=== What you need to do ===
Retype each entry exactly. Skip any pictures.

Collection entries
====

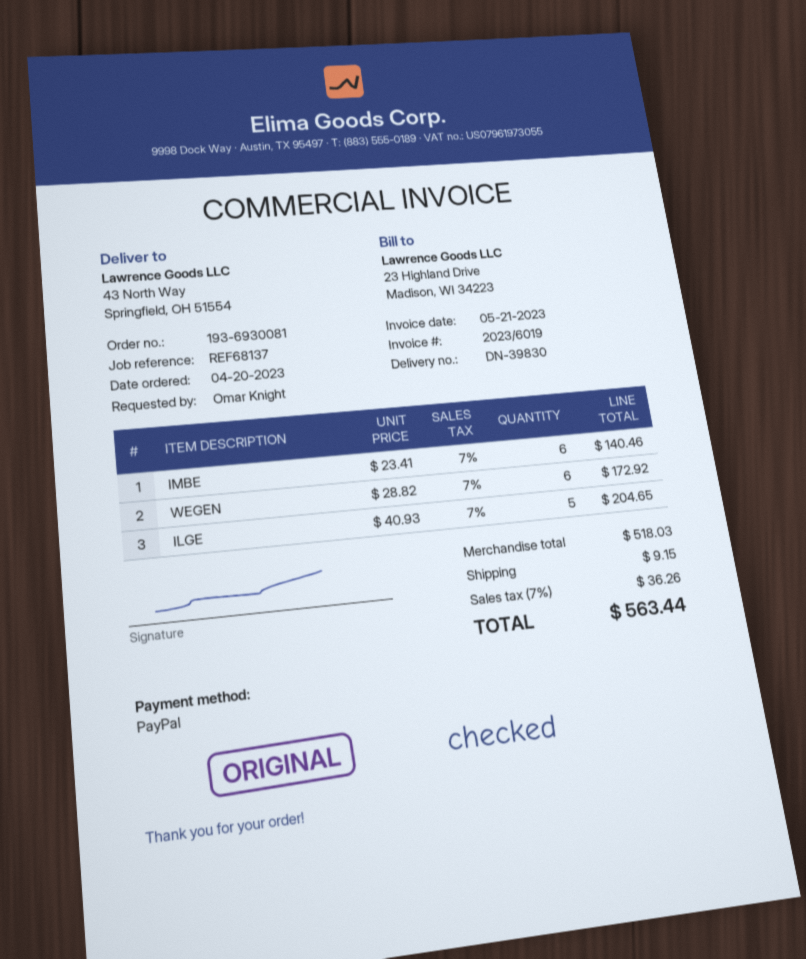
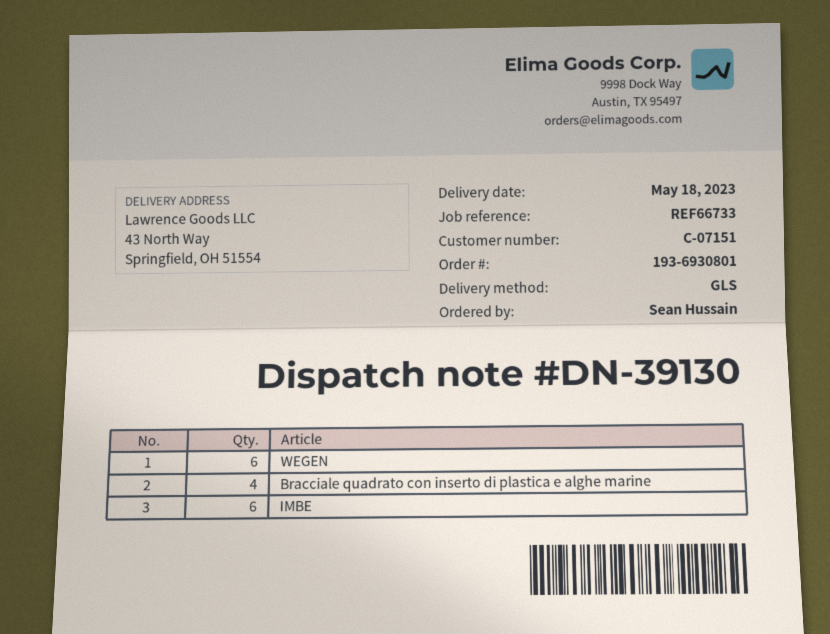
order number: 193-6930081 -> 193-6930801
delivery note number: DN-39830 -> DN-39130
reference: REF68137 -> REF66733
ordered by: Omar Knight -> Sean Hussain
ILGE: 5 -> none
Bracciale quadrato con inserto di plastica e alghe marine: none -> 4

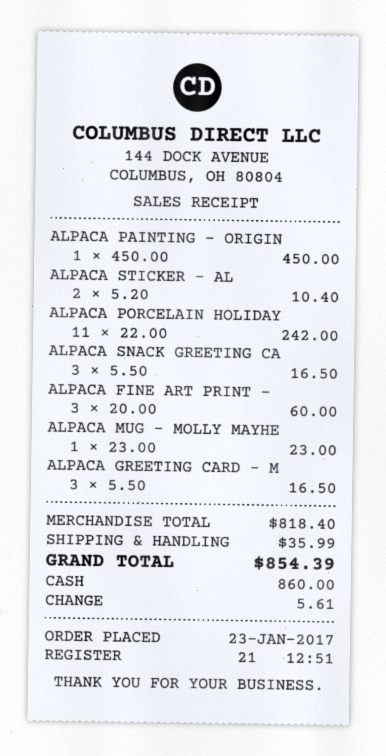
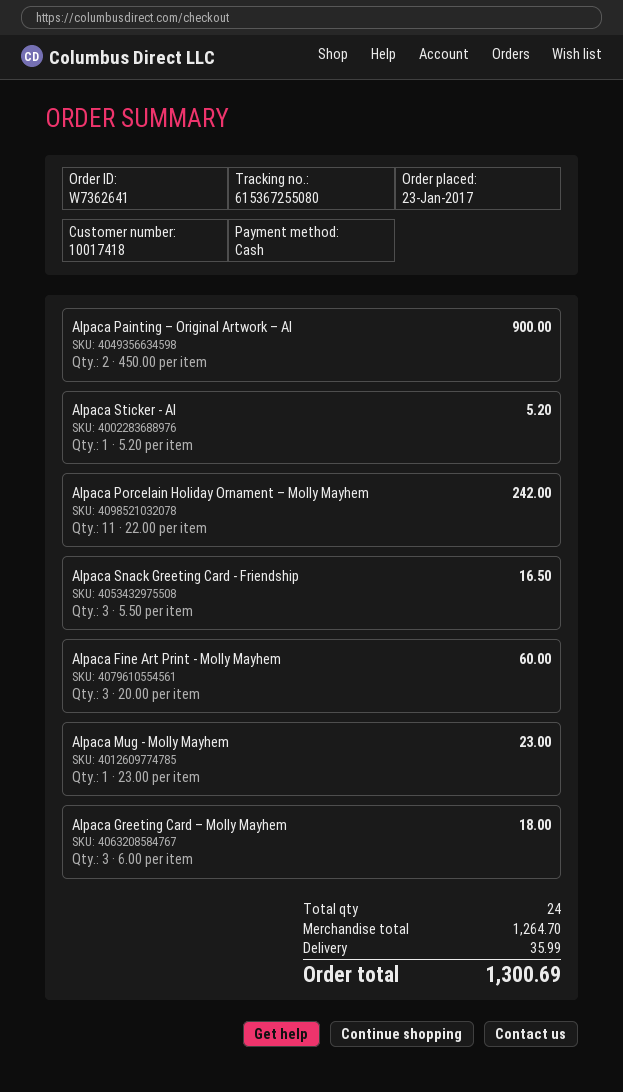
ALPACA PAINTING – ORIGIN: 1 x 450.00 = 450.00 -> 2 x 450.00 = 900.00
ALPACA STICKER - AL: 2 x 5.20 = 10.40 -> 1 x 5.20 = 5.20
ALPACA GREETING CARD – M: 3 x 5.50 = 16.50 -> 3 x 6.00 = 18.00
subtotal: 818.40 -> 1264.70
total: 854.39 -> 1300.69

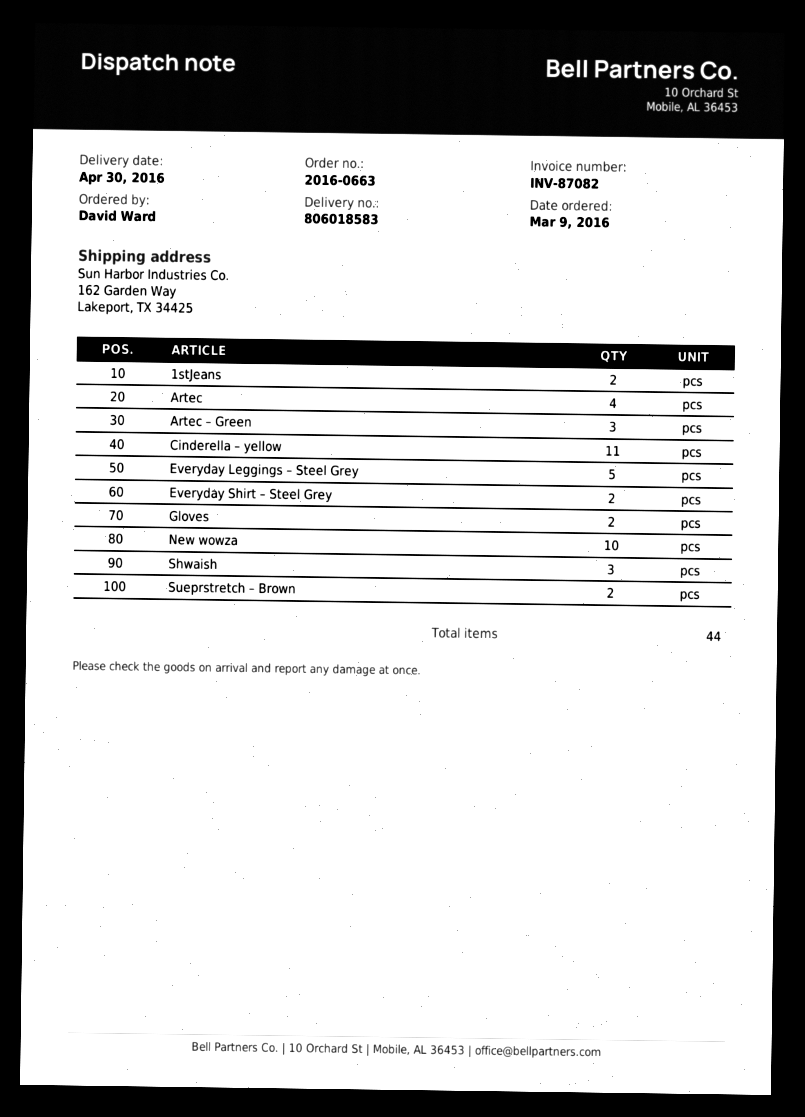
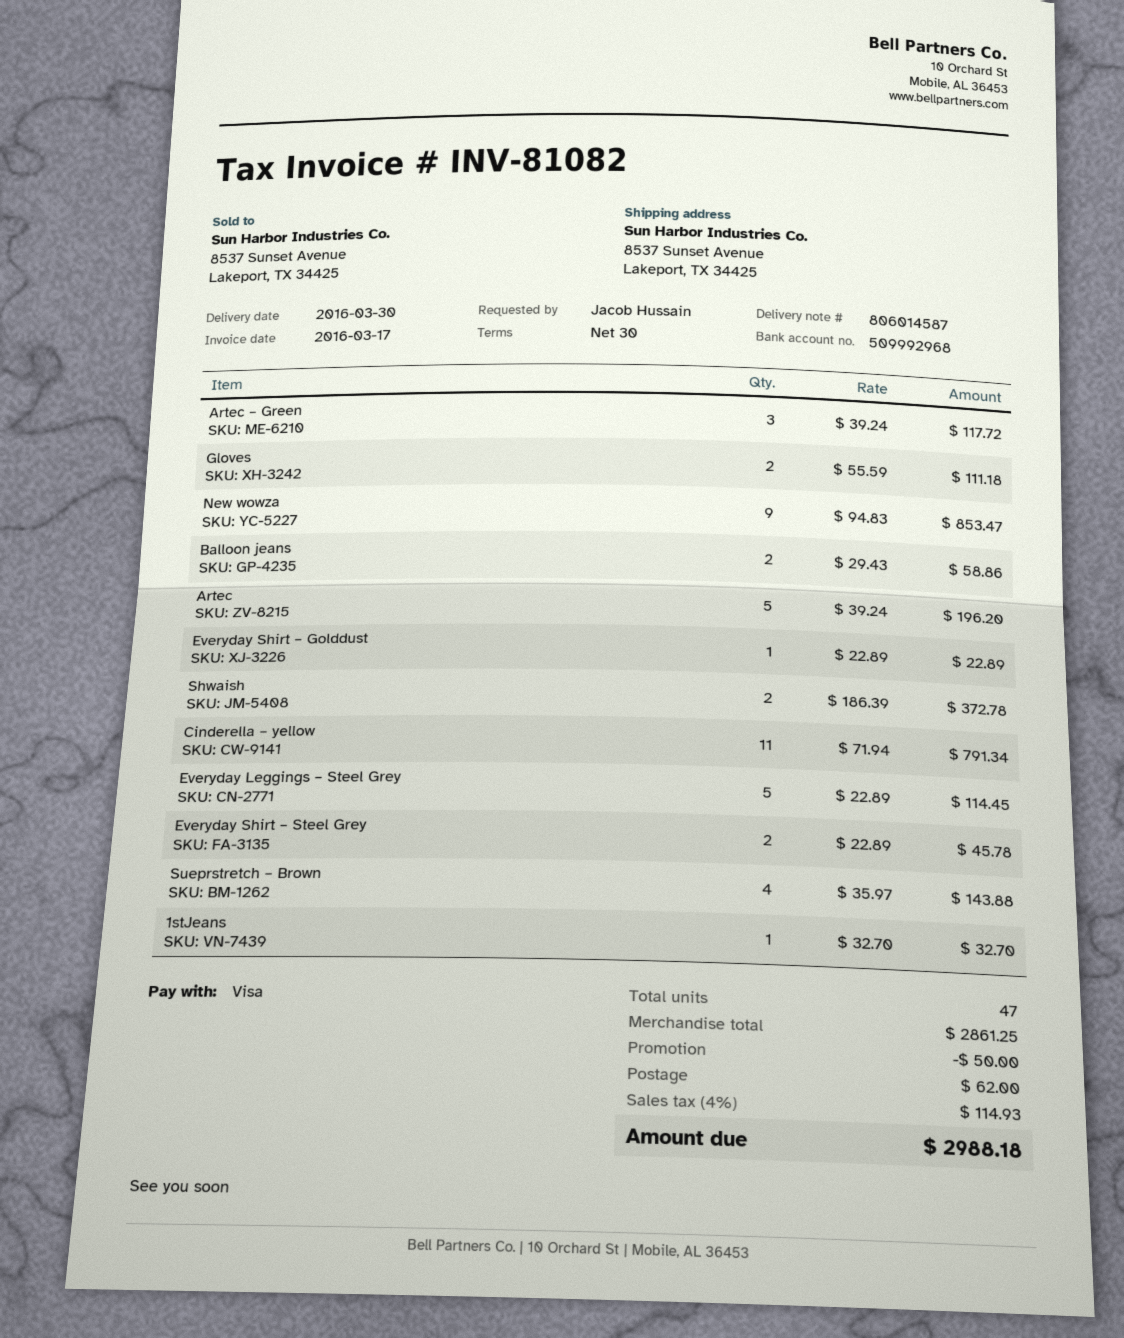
delivery note number: 806018583 -> 806014587
delivery date: 2016-04-30 -> 2016-03-30
invoice number: INV-87082 -> INV-81082
ordered by: David Ward -> Jacob Hussain
ship to: 162 Garden Way, Lakeport, TX 34425 -> 8537 Sunset Avenue, Lakeport, TX 34425
1stJeans: 2 -> 1
Artec: 4 -> 5
New wowza: 10 -> 9
Shwaish: 3 -> 2
Sueprstretch – Brown: 2 -> 4
Balloon jeans: none -> 2
Everyday Shirt – Golddust: none -> 1
total quantity: 44 -> 47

====

=== Response to this exercise ===
order number: 193-6930081 -> 193-6930801
delivery note number: DN-39830 -> DN-39130
reference: REF68137 -> REF66733
ordered by: Omar Knight -> Sean Hussain
ILGE: 5 -> none
Bracciale quadrato con inserto di plastica e alghe marine: none -> 4

ALPACA PAINTING – ORIGIN: 1 x 450.00 = 450.00 -> 2 x 450.00 = 900.00
ALPACA STICKER - AL: 2 x 5.20 = 10.40 -> 1 x 5.20 = 5.20
ALPACA GREETING CARD – M: 3 x 5.50 = 16.50 -> 3 x 6.00 = 18.00
subtotal: 818.40 -> 1264.70
total: 854.39 -> 1300.69

delivery note number: 806018583 -> 806014587
delivery date: 2016-04-30 -> 2016-03-30
invoice number: INV-87082 -> INV-81082
ordered by: David Ward -> Jacob Hussain
ship to: 162 Garden Way, Lakeport, TX 34425 -> 8537 Sunset Avenue, Lakeport, TX 34425
1stJeans: 2 -> 1
Artec: 4 -> 5
New wowza: 10 -> 9
Shwaish: 3 -> 2
Sueprstretch – Brown: 2 -> 4
Balloon jeans: none -> 2
Everyday Shirt – Golddust: none -> 1
total quantity: 44 -> 47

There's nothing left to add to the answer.